The sensory attributes of the different concentrations (1, 2, 3, and 4%, w/w) of PMT-added Appenzeller cheese ripened at 14℃ for 6 mon are shown in Table 6. The yellowness values were increased significantly after the supplementation of PMT (1-4%, w/w) due to the yellow color of PMT (p<0.05). In addition, the yellowness values were increased after increasing the ripening time due to the decreases in moisture contents of the cheese samples. In flavor aspects, butyric off-flavor and musty flavor of the control were not significantly different from those of PMT-added Appenzeller cheese after 6 mon ripening period (p<0.05). Tomato flavor increased significantly and proportionally with the concentrations of PMT added and with the ripening periods due to decreases in moisture (p<0.05).
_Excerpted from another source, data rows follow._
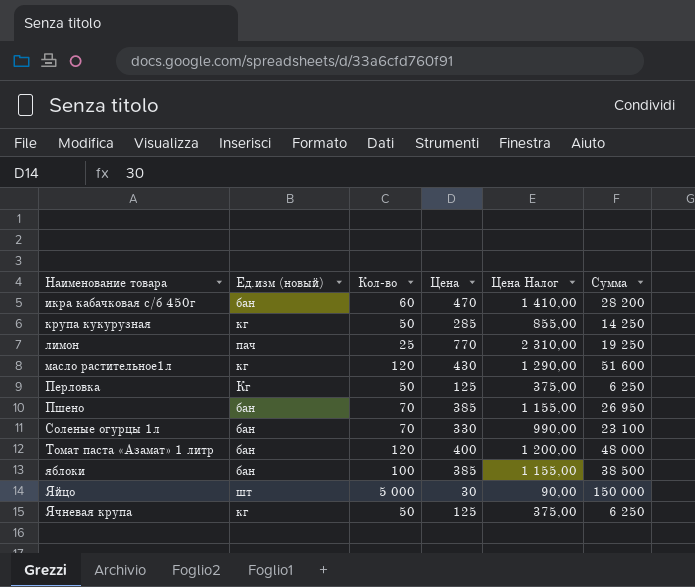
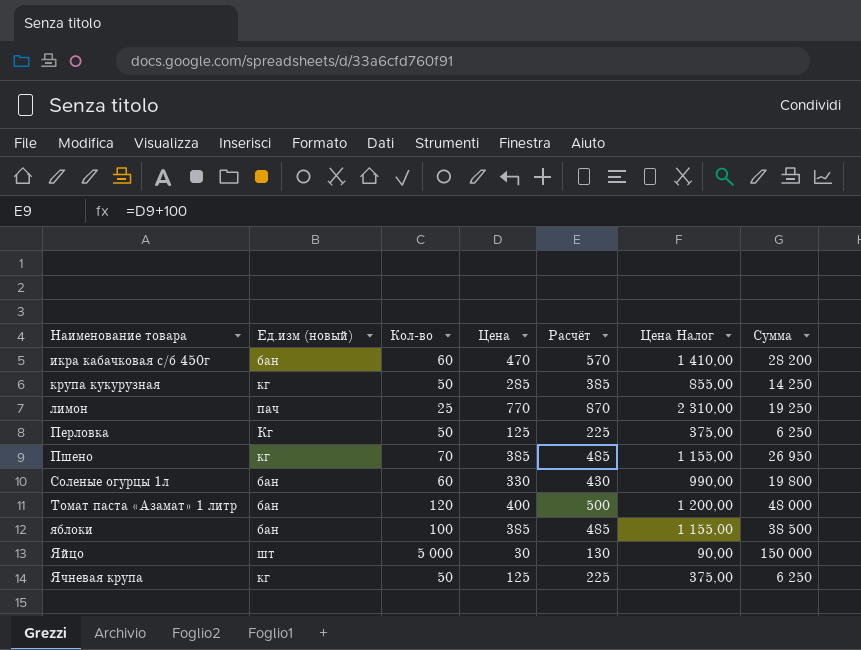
column Расчёт | formula: none -> [Цена] + 100
row масло растительное1л: кг | 120 | 430 | 1 290,00 | 51 600 -> none
Пшено | Ед.изм (новый): бан -> кг
Соленые огурцы 1л | Кол-во: 70 -> 60
Соленые огурцы 1л | Сумма: 23 100 -> 19 800

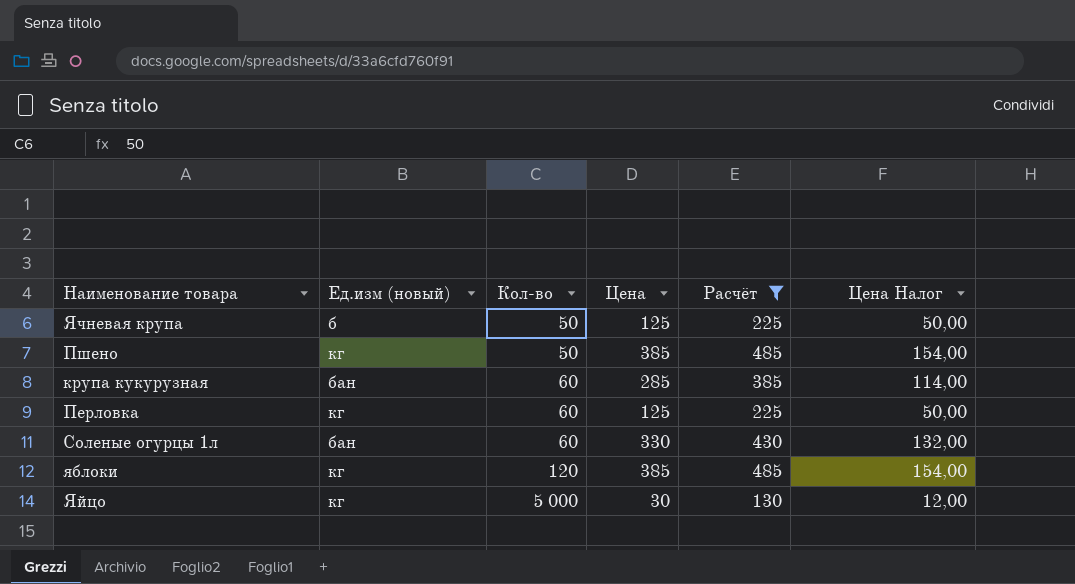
filter: none -> Расчёт <= 485
row order: Наименование товара ascending -> Кол-во ascending
column Сумма | formula: [Кол-во] * [Цена] -> none
column Цена Налог | formula: [Цена] * 3 -> [Цена] * 0,4
Ячневая крупа | Ед.изм (новый): кг -> б
Пшено | Кол-во: 70 -> 50
крупа кукурузная | Ед.изм (новый): кг -> бан
крупа кукурузная | Кол-во: 50 -> 60
Перловка | Ед.изм (новый): Кг -> кг
Перловка | Кол-во: 50 -> 60
яблоки | Ед.изм (новый): бан -> кг
яблоки | Кол-во: 100 -> 120
Яйцо | Ед.изм (новый): шт -> кг

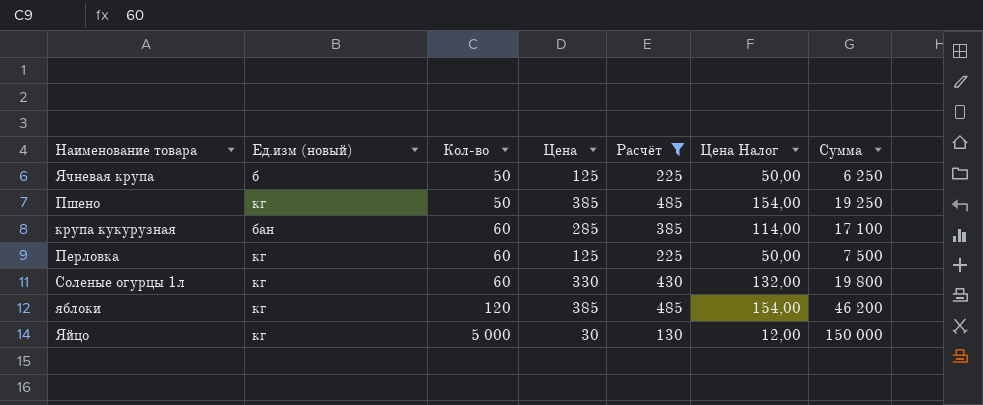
column Сумма | formula: none -> [Кол-во] * [Цена]
Соленые огурцы 1л | Ед.изм (новый): бан -> кг

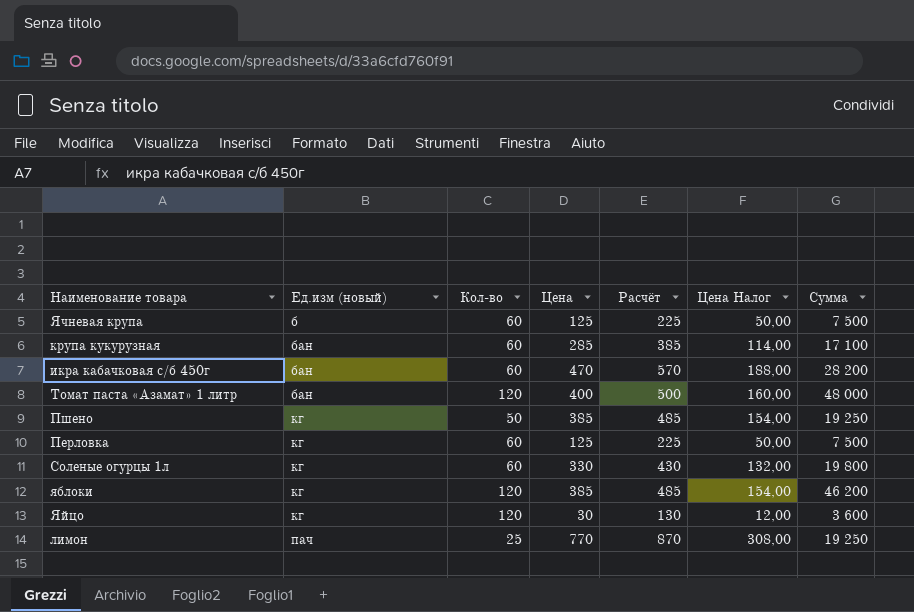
filter: Расчёт <= 485 -> none
row order: Кол-во ascending -> Ед.изм (новый) ascending
Ячневая крупа | Кол-во: 50 -> 60
Ячневая крупа | Сумма: 6 250 -> 7 500
Яйцо | Кол-во: 5 000 -> 120
Яйцо | Сумма: 150 000 -> 3 600

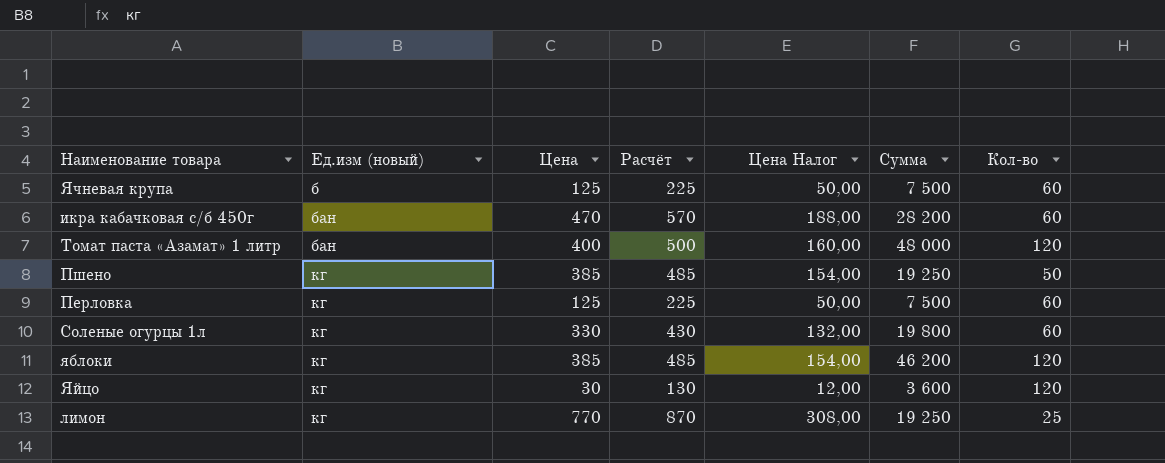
column Кол-во | position: 3 -> 7
row крупа кукурузная: бан | 60 | 285 | 385 | 114,00 | 17 100 -> none
лимон | Ед.изм (новый): пач -> кг

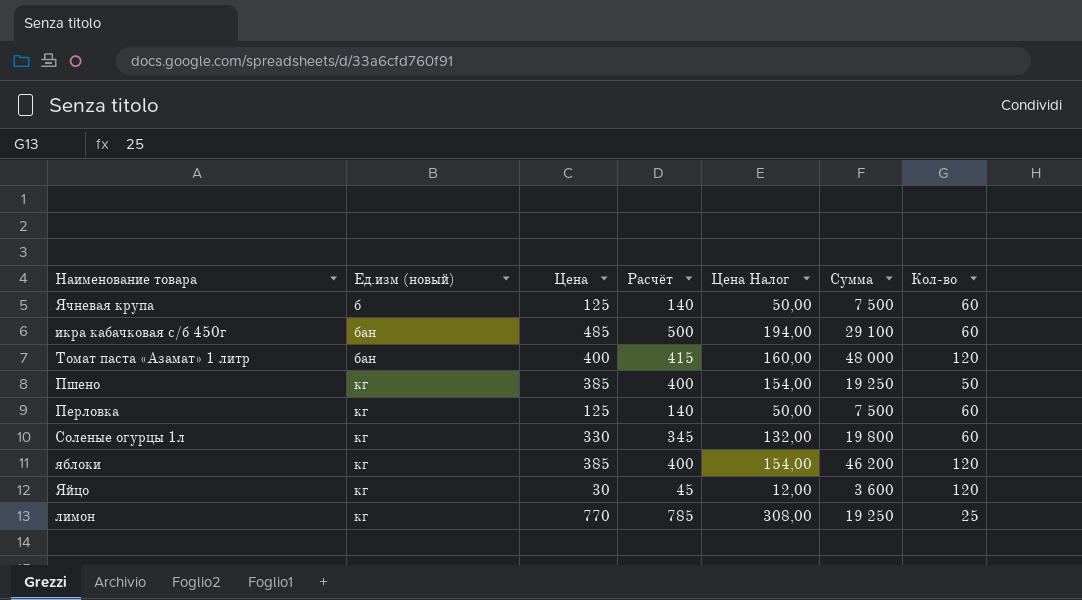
column Расчёт | formula: [Цена] + 100 -> [Цена] + 15
икра кабачковая с/б 450г | Цена: 470 -> 485
икра кабачковая с/б 450г | Цена Налог: 188,00 -> 194,00
икра кабачковая с/б 450г | Сумма: 28 200 -> 29 100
The flavors of all samples and control were improved with ripening time. Metabolic processes are responsible for the basic flavor and texture changes during ripening (Kanawjia et al., 1995). For the taste of these cheese samples, bitterness and sourness were not significantly changed after the supplementation of PMT (p<0.05). Bitterness is usually produced by peptides degraded during ripening (Kanawjia et al., 1995). However, sweetness of these cheese samples was significantly increased with increasing ripening time and concentration from 1 to 4% (w/w) (p<0.05). Regarding the texture property, the hardness of cheese was increased with the elevation in ripening time and the concentrations of PMT due to decreases in moisture and chemical reaction during ripening. Giroux et al. (2013) reported that hardness of Cheddar cheese increased by adding green tea extracts. Based on the results of this study, it is applicable to develop PMT-added functional Appenzeller cheese with 1-4% (w/w) PMT.
All values are mean±standard deviation (n=2).
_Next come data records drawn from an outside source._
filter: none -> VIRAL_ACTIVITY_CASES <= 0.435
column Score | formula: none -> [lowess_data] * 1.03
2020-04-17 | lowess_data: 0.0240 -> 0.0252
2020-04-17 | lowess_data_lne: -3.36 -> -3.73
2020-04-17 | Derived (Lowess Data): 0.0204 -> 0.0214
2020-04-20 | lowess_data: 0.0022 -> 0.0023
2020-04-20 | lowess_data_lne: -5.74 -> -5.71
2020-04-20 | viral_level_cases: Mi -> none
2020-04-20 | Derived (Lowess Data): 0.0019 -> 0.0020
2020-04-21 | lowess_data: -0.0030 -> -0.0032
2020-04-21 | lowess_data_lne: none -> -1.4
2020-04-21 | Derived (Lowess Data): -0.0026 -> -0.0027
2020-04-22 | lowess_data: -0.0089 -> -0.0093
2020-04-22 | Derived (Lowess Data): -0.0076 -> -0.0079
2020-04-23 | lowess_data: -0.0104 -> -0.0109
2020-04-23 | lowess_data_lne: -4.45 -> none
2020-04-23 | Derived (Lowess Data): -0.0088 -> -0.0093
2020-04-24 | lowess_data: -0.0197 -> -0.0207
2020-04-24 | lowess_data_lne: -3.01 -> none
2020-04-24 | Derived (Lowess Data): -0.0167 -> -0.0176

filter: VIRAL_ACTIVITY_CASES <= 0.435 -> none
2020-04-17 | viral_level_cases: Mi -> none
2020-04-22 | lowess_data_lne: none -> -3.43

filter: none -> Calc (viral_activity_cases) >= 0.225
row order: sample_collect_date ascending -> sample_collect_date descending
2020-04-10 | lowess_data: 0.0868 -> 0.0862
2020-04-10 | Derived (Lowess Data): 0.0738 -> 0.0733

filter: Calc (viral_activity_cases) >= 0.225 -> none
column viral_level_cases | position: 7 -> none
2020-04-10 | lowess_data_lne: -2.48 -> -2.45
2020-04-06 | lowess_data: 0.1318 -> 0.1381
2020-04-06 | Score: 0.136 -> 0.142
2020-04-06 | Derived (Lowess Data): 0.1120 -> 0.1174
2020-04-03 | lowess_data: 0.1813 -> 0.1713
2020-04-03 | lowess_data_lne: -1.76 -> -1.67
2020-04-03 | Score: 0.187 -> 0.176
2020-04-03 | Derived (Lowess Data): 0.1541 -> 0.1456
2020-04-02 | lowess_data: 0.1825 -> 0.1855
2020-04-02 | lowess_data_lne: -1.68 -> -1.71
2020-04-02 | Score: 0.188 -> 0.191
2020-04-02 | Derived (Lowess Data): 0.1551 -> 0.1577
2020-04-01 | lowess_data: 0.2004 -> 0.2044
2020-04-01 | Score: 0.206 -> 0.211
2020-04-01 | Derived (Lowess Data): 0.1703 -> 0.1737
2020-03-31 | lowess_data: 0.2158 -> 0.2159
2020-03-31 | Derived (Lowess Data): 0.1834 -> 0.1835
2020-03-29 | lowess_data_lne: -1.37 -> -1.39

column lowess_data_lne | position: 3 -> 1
1)Powdered microcapsules of tomato extracts-added Appenzeller cheese.
2)Control, Appenzeller cheese.
3)Means with different superscripts in a column (A-Q) are significantly different (p<0.05).
Conclusion
The present study was performed to elucidate the physicochemical, microbial, and sensory properties of Appenzella cheese supplemented with PMT during ripening of 6 mon. The increase in the concentrations of PMT addition influenced the amounts of short-chain fatty acid, texture and sensory properties of Appenzella cheese. The total amounts of short-chain fatty acids were gradually increased during the ripening periods, irrespective of treatments. Texture and sensory properties of Appenzella cheese supplemented with the concentrations (1-4%, w/w) of PMT were quite acceptable. Therefore, PMT could be successfully used in the production of functional Appenzella cheese without altering its physicochemical or sensory properties during the ripening periods of 6 mon. Moreover, PMT could improve the value of Appenzella cheese with functional properties. Thus, it could be used to produce functional cheese products with health beneficial activities. This will also give ways to produce many functional cheeses in different dairy sectors.